## EXERCISE
Which lines run from the one containing "margin-top: 2px;" through the end of the data? Write them out exactly, with the pictures left out.

## GIVEN INFORMATION
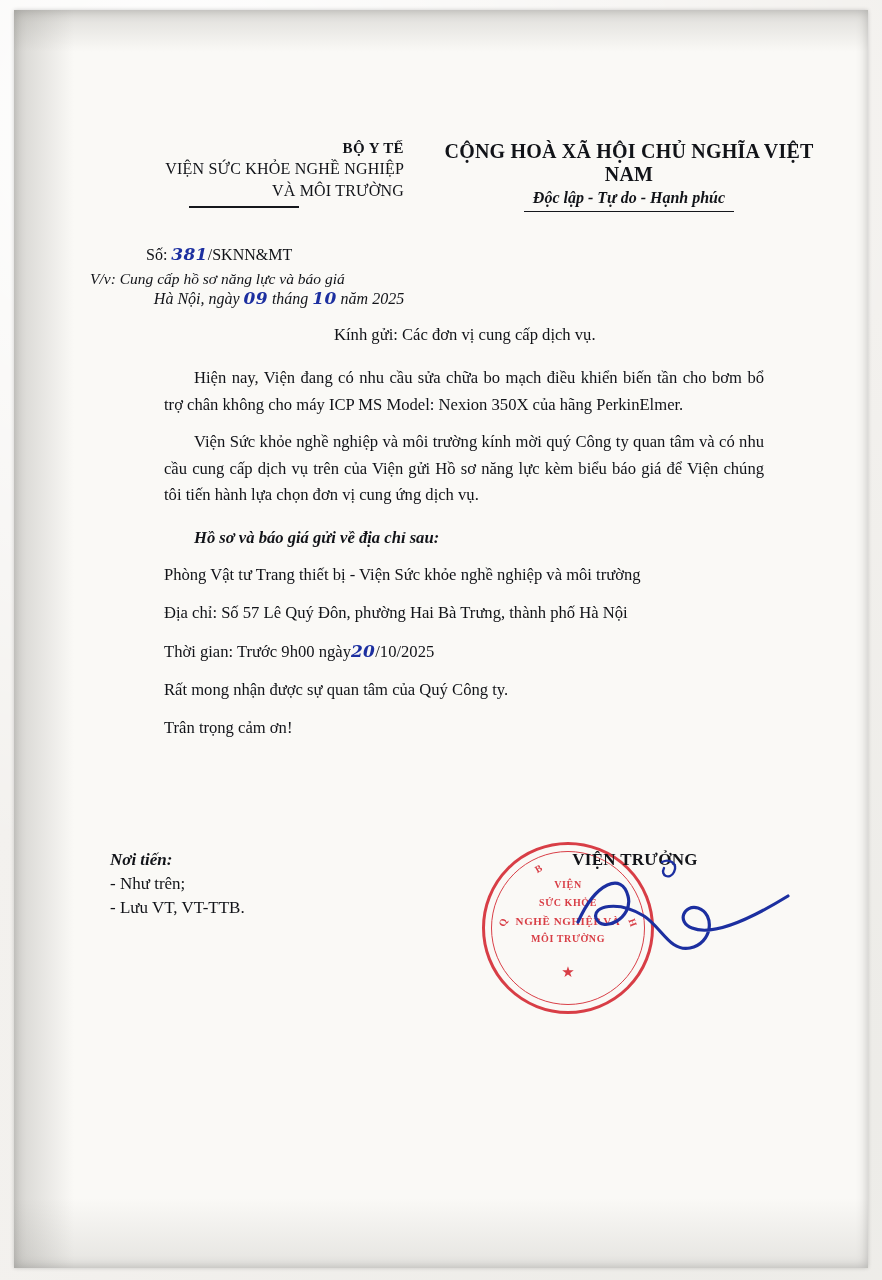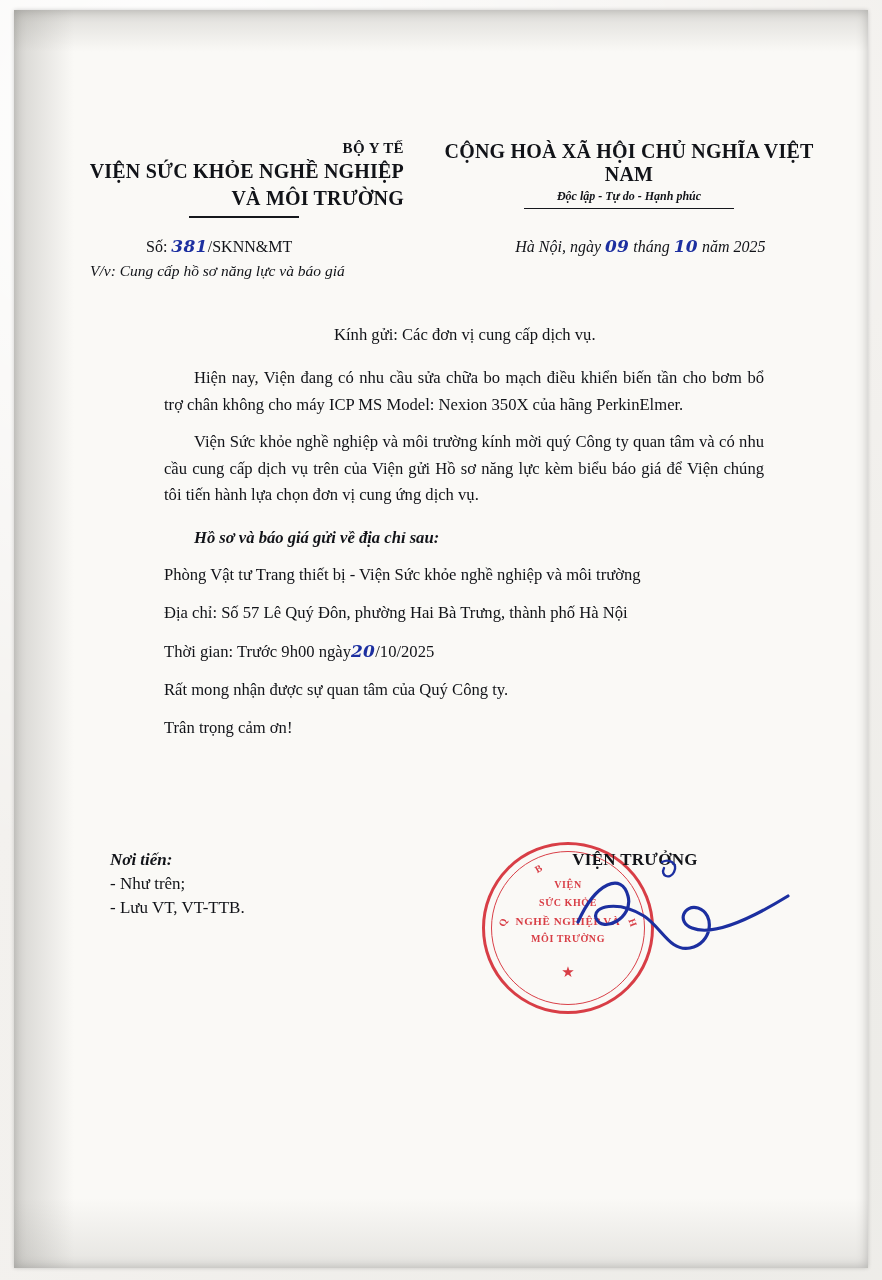--- a/index.html
+++ b/index.html
@@ -77,8 +77,8 @@
     font-variant: small-caps;
   }
   .institute {
-    font-size: 20px;
-    font-weight: 700;
+    font-size: 16px;
+    font-weight: 400;
     letter-spacing: .2px;
     margin-top: 2px;
     line-height: 1.25;

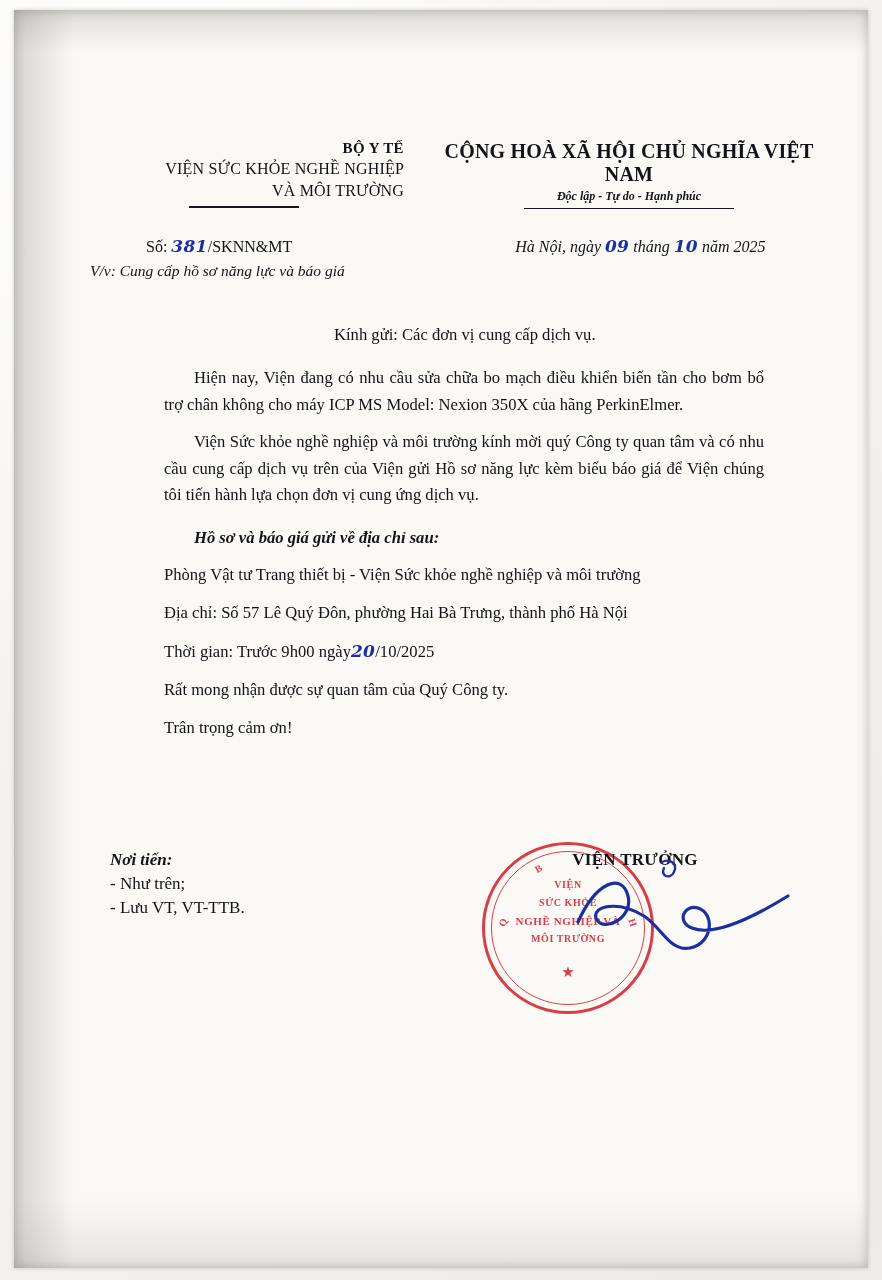--- a/index.html
+++ b/index.html
@@ -99,7 +99,7 @@
     letter-spacing: .2px;
   }
   .motto {
-    font-size: 12px;
+    font-size: 16px;
     font-weight: 700;
     font-style: italic;
     margin-top: 3px;

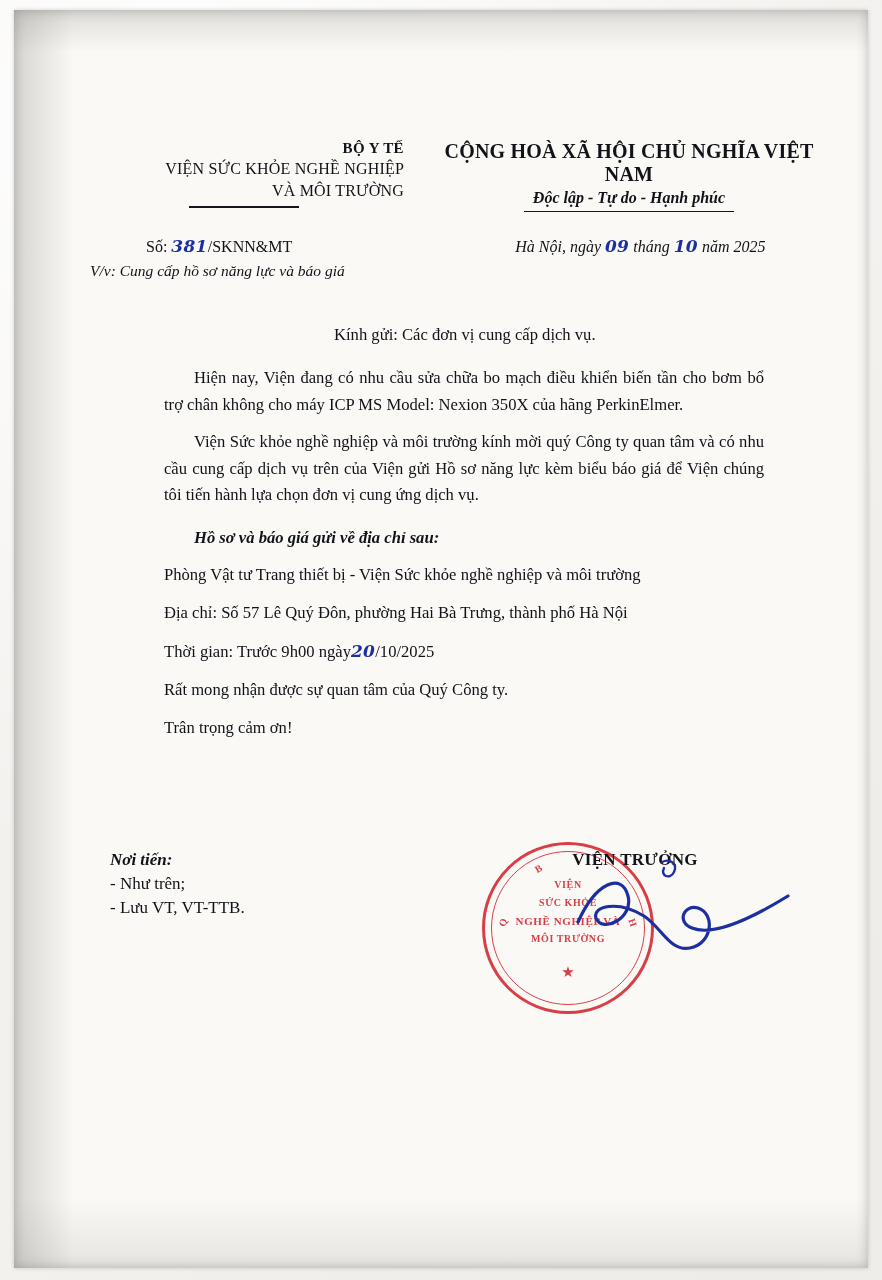--- a/index.html
+++ b/index.html
@@ -115,10 +115,11 @@
   .numrow {
     position: absolute;
     left: 70px;
-    top: 226px;
+    top: 234px;
     width: 740px;
     display: flex;
     justify-content: space-between;
+    flex-direction: column;
   }
   .numblock { width: 330px; text-align: left; padding-left: 62px; }
   .numline { font-size: 16px; }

## WRITTEN SOLUTION
     margin-top: 2px;
     line-height: 1.25;

--- a/index.html
+++ b/index.html
@@ -99,7 +99,7 @@
     letter-spacing: .2px;
   }
   .motto {
-    font-size: 12px;
+    font-size: 16px;
     font-weight: 700;
     font-style: italic;
     margin-top: 3px;

--- a/index.html
+++ b/index.html
@@ -115,10 +115,11 @@
   .numrow {
     position: absolute;
     left: 70px;
-    top: 226px;
+    top: 234px;
     width: 740px;
     display: flex;
     justify-content: space-between;
+    flex-direction: column;
   }
   .numblock { width: 330px; text-align: left; padding-left: 62px; }
   .numline { font-size: 16px; }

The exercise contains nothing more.